== Required action ==
In the entries below, begin at the line with "invoice date: 2017-09-14 -> 2017-09-24" and stop after the line with "RAINBOW BATS EMBROIDERED"; output those lines exactly and omit the pictures.

[Records from a data source]
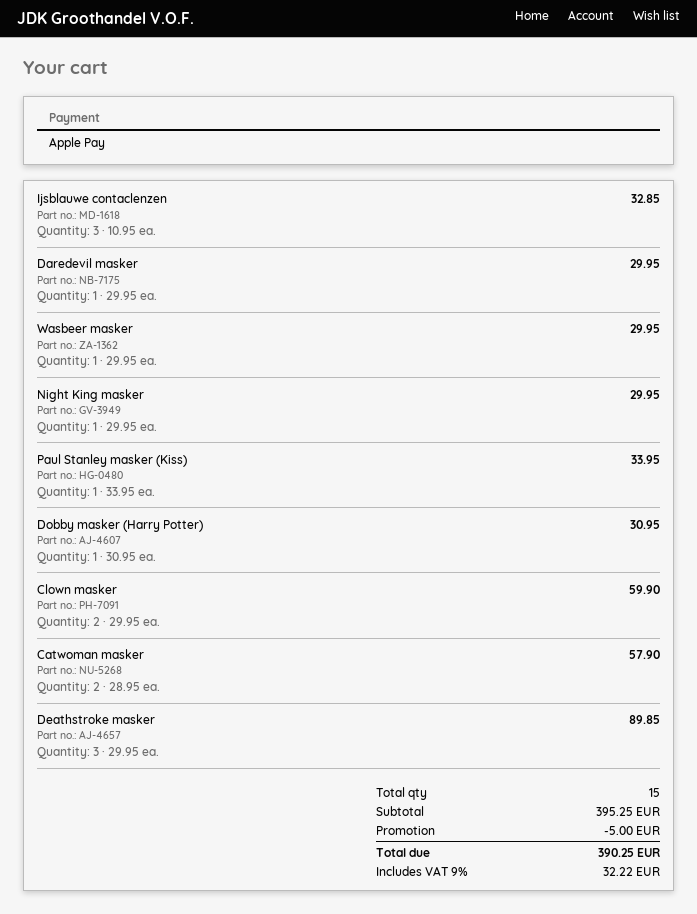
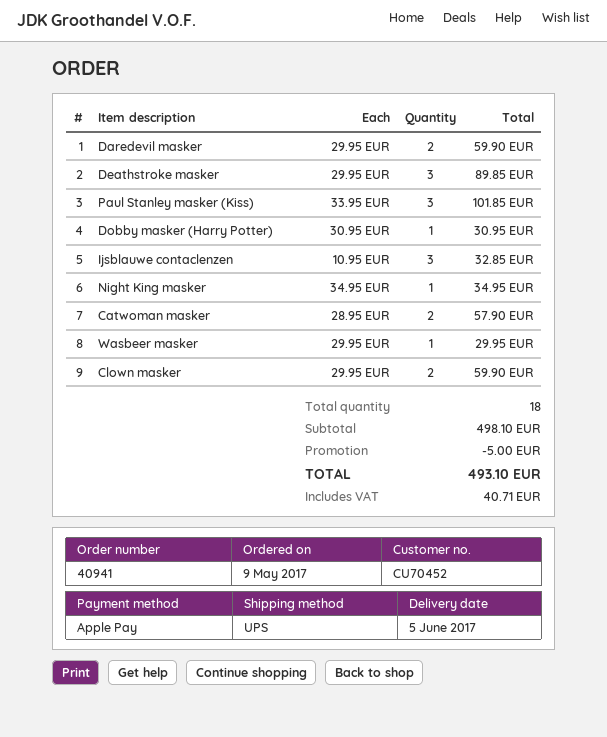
Daredevil masker: 1 x 29.95 = 29.95 -> 2 x 29.95 = 59.90
Night King masker: 1 x 29.95 = 29.95 -> 1 x 34.95 = 34.95
Paul Stanley masker (Kiss): 1 x 33.95 = 33.95 -> 3 x 33.95 = 101.85
total quantity: 15 -> 18
subtotal: 395.25 -> 498.10
tax: 32.22 -> 40.71
total: 390.25 -> 493.10

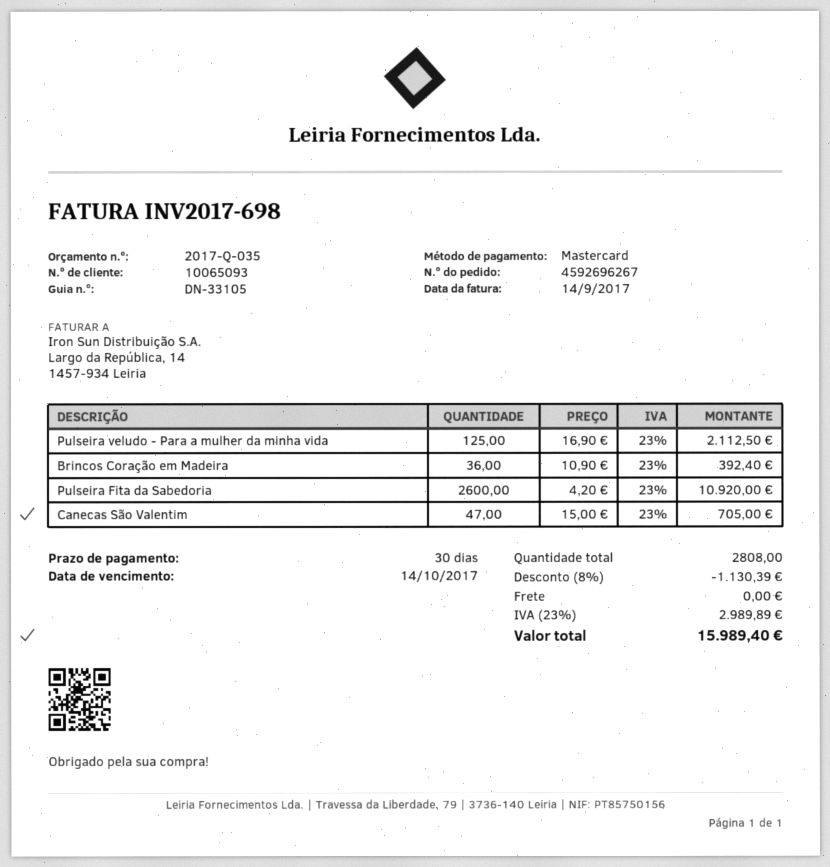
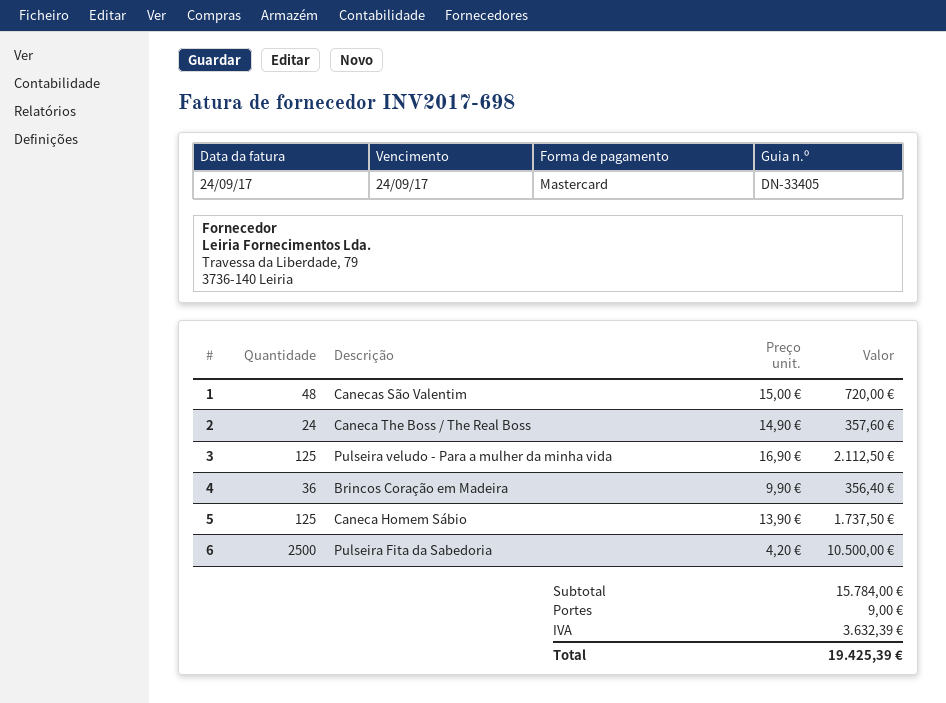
delivery note number: DN-33105 -> DN-33405
invoice date: 2017-09-14 -> 2017-09-24
due date: 2017-10-14 -> 2017-09-24
Brincos Coração em Madeira: 36 x 10.90 = 392.40 -> 36 x 9.90 = 356.40
Pulseira Fita da Sabedoria: 2600 x 4.20 = 10920.00 -> 2500 x 4.20 = 10500.00
Canecas São Valentim: 47 x 15.00 = 705.00 -> 48 x 15.00 = 720.00
Caneca The Boss / The Real Boss: none -> 24 x 14.90 = 357.60
Caneca Homem Sábio: none -> 125 x 13.90 = 1737.50
discount: 8% = 1130.39 -> none
shipping: 0.00 -> 9.00
tax: 2989.89 -> 3632.39
total: 15989.40 -> 19425.39

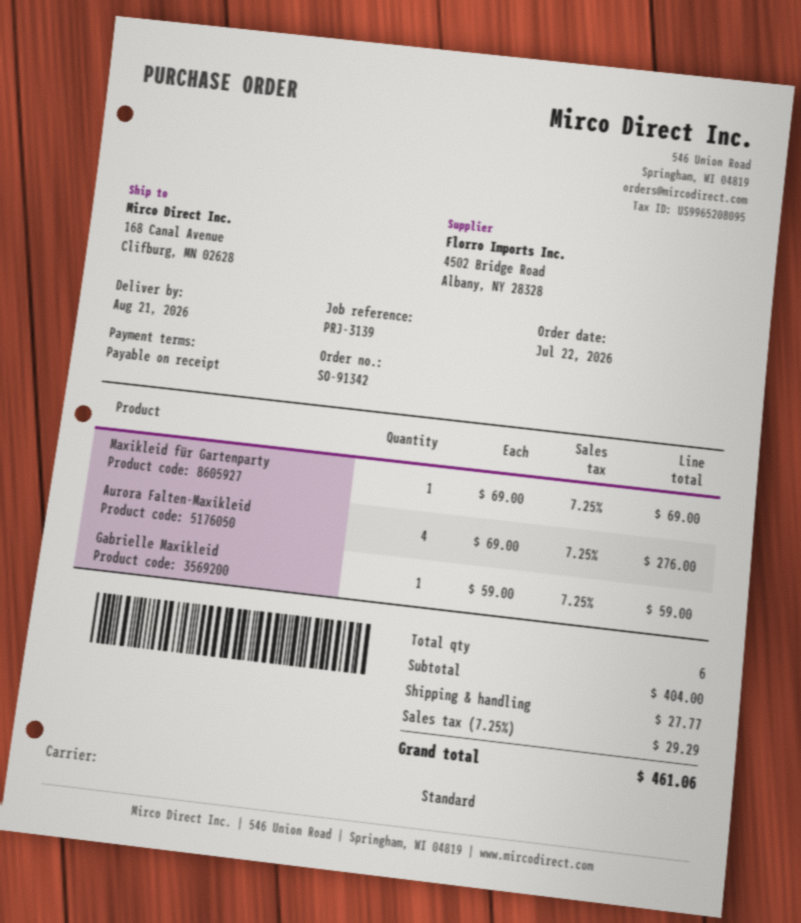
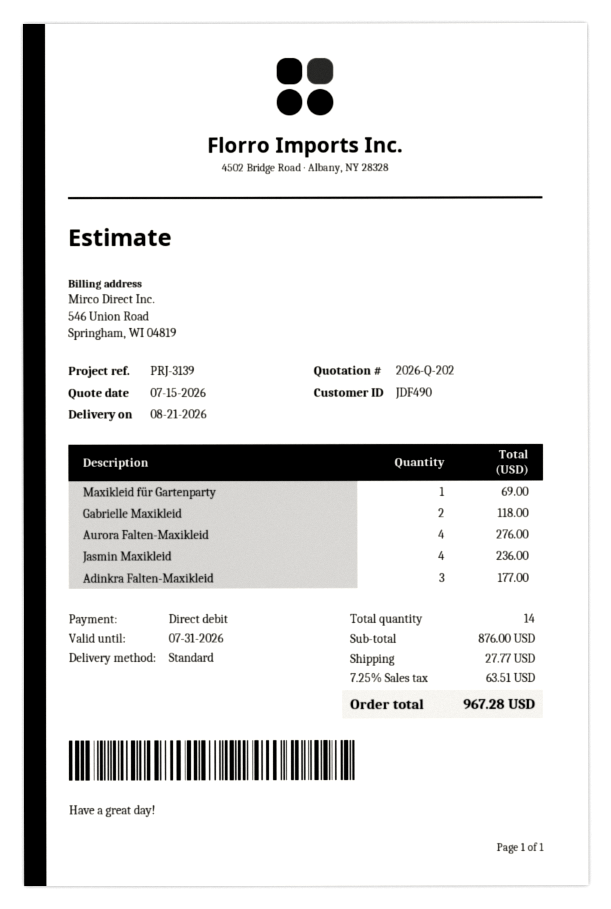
Gabrielle Maxikleid: 1 for 59.00 -> 2 for 118.00
Jasmin Maxikleid: none -> 4 for 236.00
Adinkra Falten-Maxikleid: none -> 3 for 177.00
total quantity: 6 -> 14
subtotal: 404.00 -> 876.00
tax: 7.25% = 29.29 -> 7.25% = 63.51
total: 461.06 -> 967.28

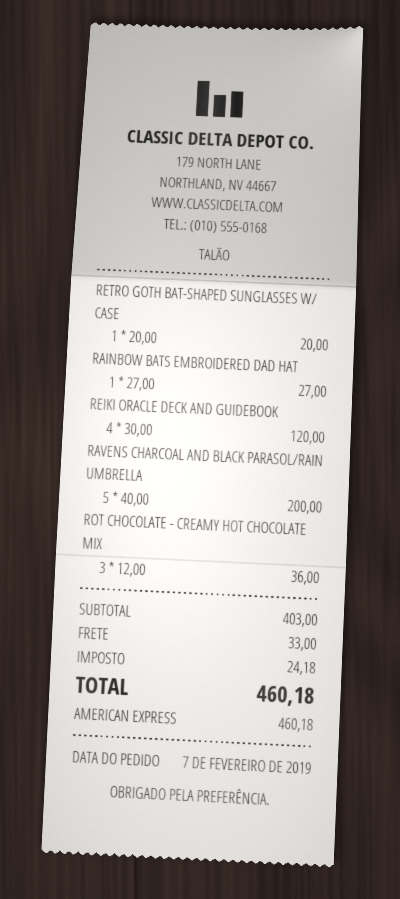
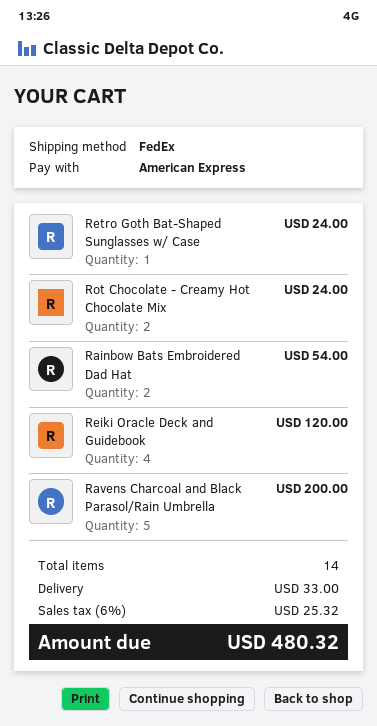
RETRO GOTH BAT-SHAPED SUNGLASSES W/ CASE: 1 for 20.00 -> 1 for 24.00
RAINBOW BATS EMBROIDERED DAD HAT: 1 for 27.00 -> 2 for 54.00
ROT CHOCOLATE - CREAMY HOT CHOCOLATE MIX: 3 for 36.00 -> 2 for 24.00
tax: 24.18 -> 25.32
total: 460.18 -> 480.32

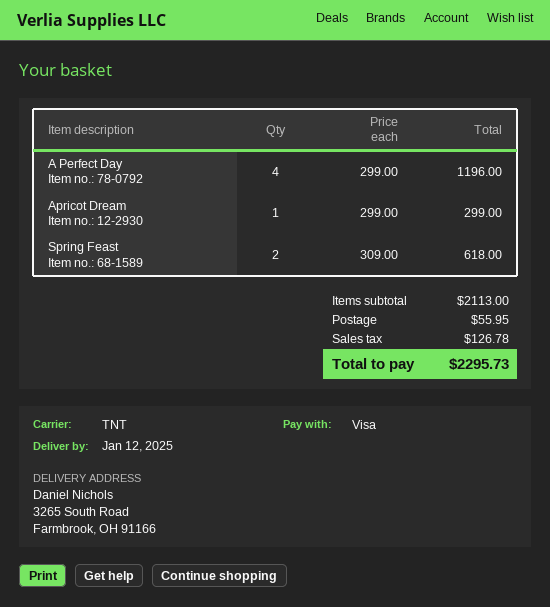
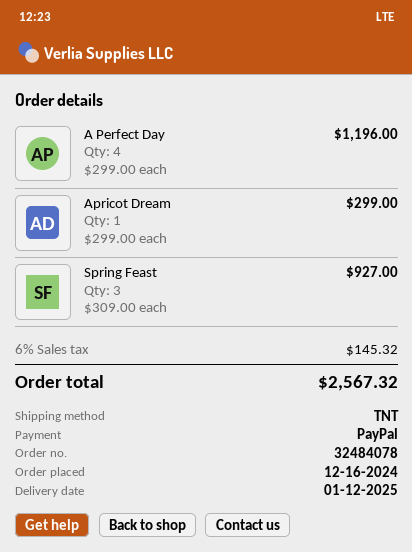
payment method: Visa -> PayPal
Spring Feast: 2 x 309.00 = 618.00 -> 3 x 309.00 = 927.00
shipping: 55.95 -> none
tax: 126.78 -> 145.32
total: 2295.73 -> 2567.32

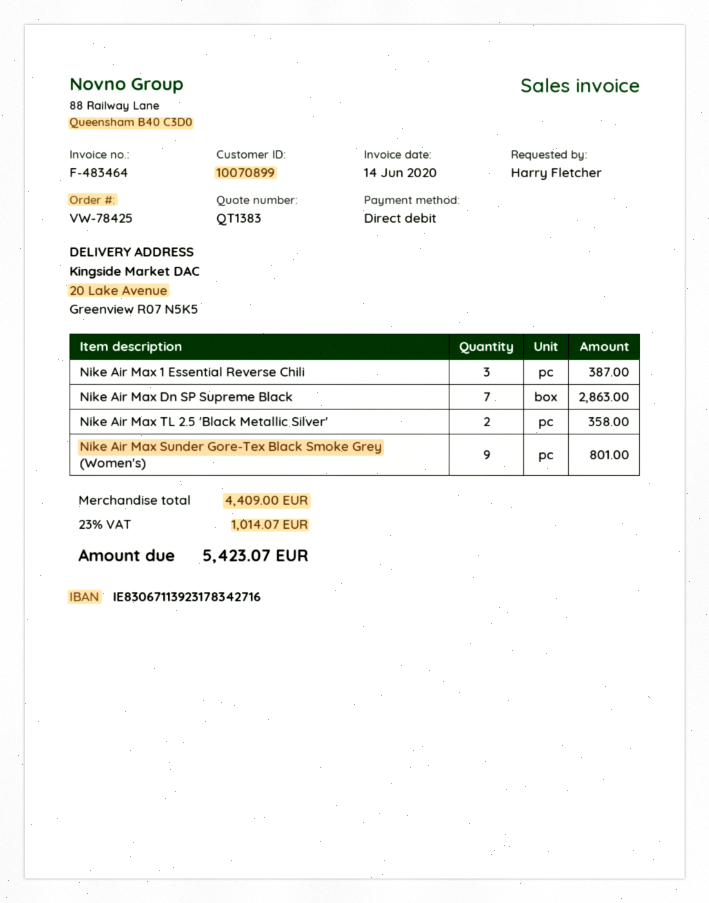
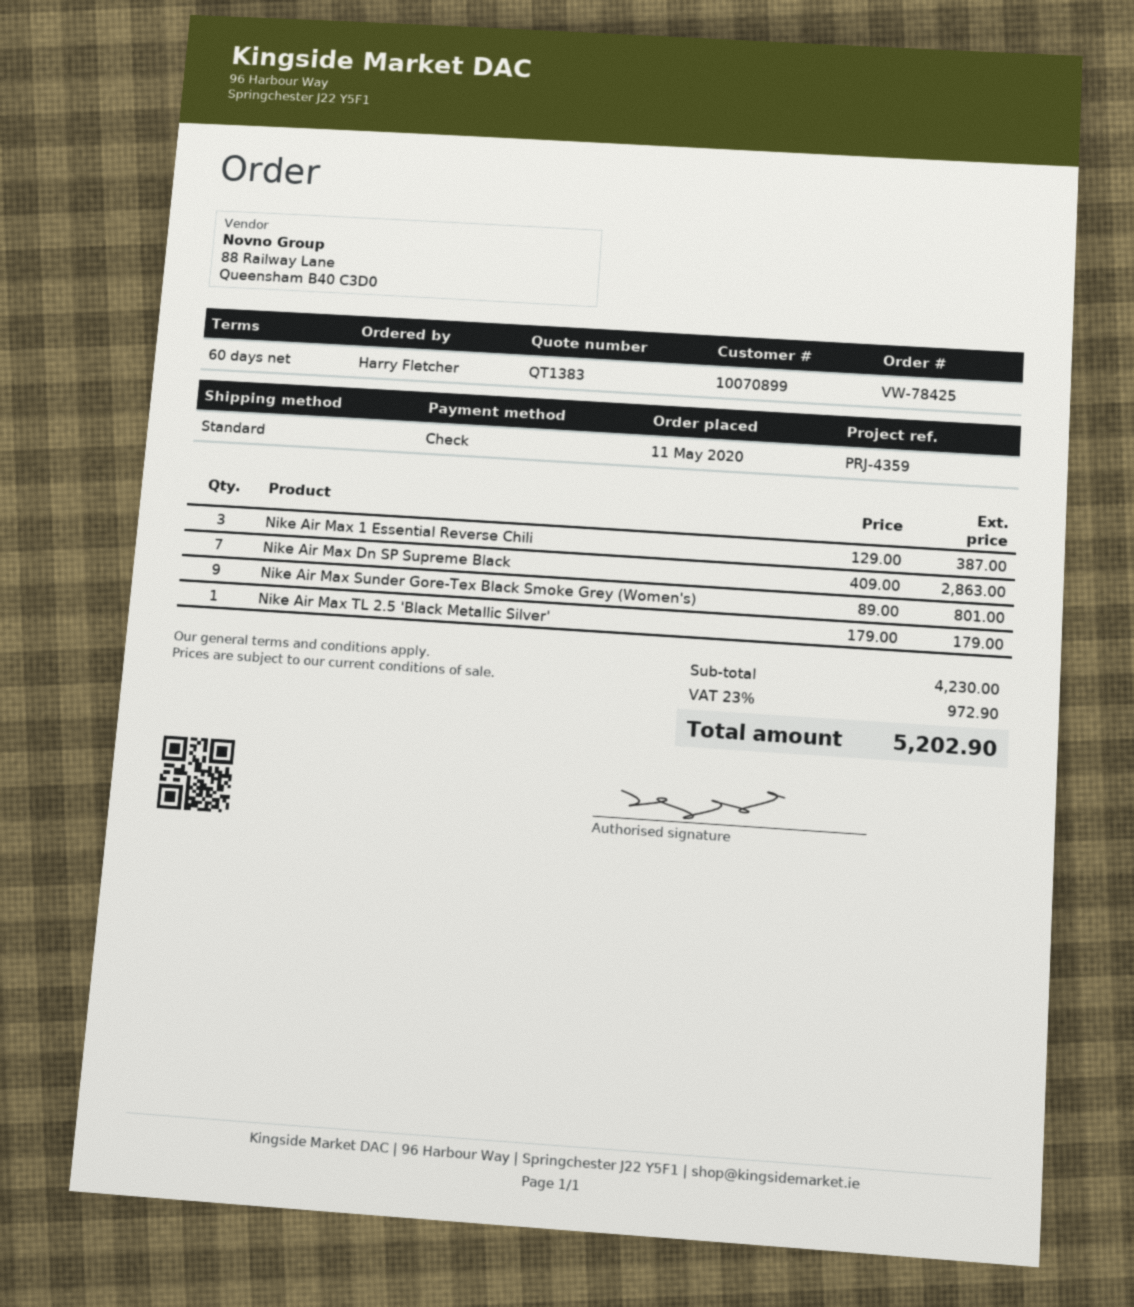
payment method: direct debit -> cheque
Nike Air Max TL 2.5 'Black Metallic Silver': 2 for 358.00 -> 1 for 179.00
subtotal: 4409.00 -> 4230.00
tax: 23% = 1014.07 -> 23% = 972.90
total: 5423.07 -> 5202.90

== Answer to this exercise ==
invoice date: 2017-09-14 -> 2017-09-24
due date: 2017-10-14 -> 2017-09-24
Brincos Coração em Madeira: 36 x 10.90 = 392.40 -> 36 x 9.90 = 356.40
Pulseira Fita da Sabedoria: 2600 x 4.20 = 10920.00 -> 2500 x 4.20 = 10500.00
Canecas São Valentim: 47 x 15.00 = 705.00 -> 48 x 15.00 = 720.00
Caneca The Boss / The Real Boss: none -> 24 x 14.90 = 357.60
Caneca Homem Sábio: none -> 125 x 13.90 = 1737.50
discount: 8% = 1130.39 -> none
shipping: 0.00 -> 9.00
tax: 2989.89 -> 3632.39
total: 15989.40 -> 19425.39

Gabrielle Maxikleid: 1 for 59.00 -> 2 for 118.00
Jasmin Maxikleid: none -> 4 for 236.00
Adinkra Falten-Maxikleid: none -> 3 for 177.00
total quantity: 6 -> 14
subtotal: 404.00 -> 876.00
tax: 7.25% = 29.29 -> 7.25% = 63.51
total: 461.06 -> 967.28

RETRO GOTH BAT-SHAPED SUNGLASSES W/ CASE: 1 for 20.00 -> 1 for 24.00
RAINBOW BATS EMBROIDERED DAD HAT: 1 for 27.00 -> 2 for 54.00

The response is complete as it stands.